---------- RECORDS TO USE ----------
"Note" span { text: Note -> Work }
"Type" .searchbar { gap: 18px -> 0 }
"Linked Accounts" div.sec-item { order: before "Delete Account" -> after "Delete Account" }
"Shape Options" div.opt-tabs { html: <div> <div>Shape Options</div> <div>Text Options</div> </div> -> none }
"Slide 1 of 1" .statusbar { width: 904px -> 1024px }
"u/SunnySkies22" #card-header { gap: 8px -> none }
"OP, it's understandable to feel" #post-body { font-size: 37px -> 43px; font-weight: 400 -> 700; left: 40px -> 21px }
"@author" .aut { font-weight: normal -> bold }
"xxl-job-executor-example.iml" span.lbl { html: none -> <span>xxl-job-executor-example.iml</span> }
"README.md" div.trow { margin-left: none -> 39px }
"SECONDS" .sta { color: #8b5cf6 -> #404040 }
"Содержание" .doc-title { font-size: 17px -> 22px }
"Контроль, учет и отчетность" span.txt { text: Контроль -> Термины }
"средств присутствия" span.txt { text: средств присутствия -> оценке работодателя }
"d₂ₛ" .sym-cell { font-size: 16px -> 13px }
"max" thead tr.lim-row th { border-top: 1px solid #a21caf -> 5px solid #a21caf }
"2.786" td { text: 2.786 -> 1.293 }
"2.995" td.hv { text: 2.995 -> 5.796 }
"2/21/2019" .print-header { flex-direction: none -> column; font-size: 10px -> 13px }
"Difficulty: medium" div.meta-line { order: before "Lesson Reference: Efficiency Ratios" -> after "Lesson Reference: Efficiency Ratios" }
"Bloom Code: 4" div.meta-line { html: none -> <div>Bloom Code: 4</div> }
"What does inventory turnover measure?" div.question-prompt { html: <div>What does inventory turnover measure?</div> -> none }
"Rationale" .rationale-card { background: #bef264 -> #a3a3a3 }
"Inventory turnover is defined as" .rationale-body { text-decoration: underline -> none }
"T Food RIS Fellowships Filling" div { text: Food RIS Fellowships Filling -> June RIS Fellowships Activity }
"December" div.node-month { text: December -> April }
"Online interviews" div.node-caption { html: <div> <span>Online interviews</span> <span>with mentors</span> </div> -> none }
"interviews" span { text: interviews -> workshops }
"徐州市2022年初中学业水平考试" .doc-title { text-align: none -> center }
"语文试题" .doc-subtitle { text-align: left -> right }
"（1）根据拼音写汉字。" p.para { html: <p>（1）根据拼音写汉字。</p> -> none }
----------
**TASK REQUIREMENTS**: Your job is to reproduce the listing exactly.

**RESULT OF THE EXERCISE**:
"Note" span { text: Note -> Work }
"Type" .searchbar { gap: 18px -> 0 }
"Linked Accounts" div.sec-item { order: before "Delete Account" -> after "Delete Account" }
"Shape Options" div.opt-tabs { html: <div> <div>Shape Options</div> <div>Text Options</div> </div> -> none }
"Slide 1 of 1" .statusbar { width: 904px -> 1024px }
"u/SunnySkies22" #card-header { gap: 8px -> none }
"OP, it's understandable to feel" #post-body { font-size: 37px -> 43px; font-weight: 400 -> 700; left: 40px -> 21px }
"@author" .aut { font-weight: normal -> bold }
"xxl-job-executor-example.iml" span.lbl { html: none -> <span>xxl-job-executor-example.iml</span> }
"README.md" div.trow { margin-left: none -> 39px }
"SECONDS" .sta { color: #8b5cf6 -> #404040 }
"Содержание" .doc-title { font-size: 17px -> 22px }
"Контроль, учет и отчетность" span.txt { text: Контроль -> Термины }
"средств присутствия" span.txt { text: средств присутствия -> оценке работодателя }
"d₂ₛ" .sym-cell { font-size: 16px -> 13px }
"max" thead tr.lim-row th { border-top: 1px solid #a21caf -> 5px solid #a21caf }
"2.786" td { text: 2.786 -> 1.293 }
"2.995" td.hv { text: 2.995 -> 5.796 }
"2/21/2019" .print-header { flex-direction: none -> column; font-size: 10px -> 13px }
"Difficulty: medium" div.meta-line { order: before "Lesson Reference: Efficiency Ratios" -> after "Lesson Reference: Efficiency Ratios" }
"Bloom Code: 4" div.meta-line { html: none -> <div>Bloom Code: 4</div> }
"What does inventory turnover measure?" div.question-prompt { html: <div>What does inventory turnover measure?</div> -> none }
"Rationale" .rationale-card { background: #bef264 -> #a3a3a3 }
"Inventory turnover is defined as" .rationale-body { text-decoration: underline -> none }
"T Food RIS Fellowships Filling" div { text: Food RIS Fellowships Filling -> June RIS Fellowships Activity }
"December" div.node-month { text: December -> April }
"Online interviews" div.node-caption { html: <div> <span>Online interviews</span> <span>with mentors</span> </div> -> none }
"interviews" span { text: interviews -> workshops }
"徐州市2022年初中学业水平考试" .doc-title { text-align: none -> center }
"语文试题" .doc-subtitle { text-align: left -> right }
"（1）根据拼音写汉字。" p.para { html: <p>（1）根据拼音写汉字。</p> -> none }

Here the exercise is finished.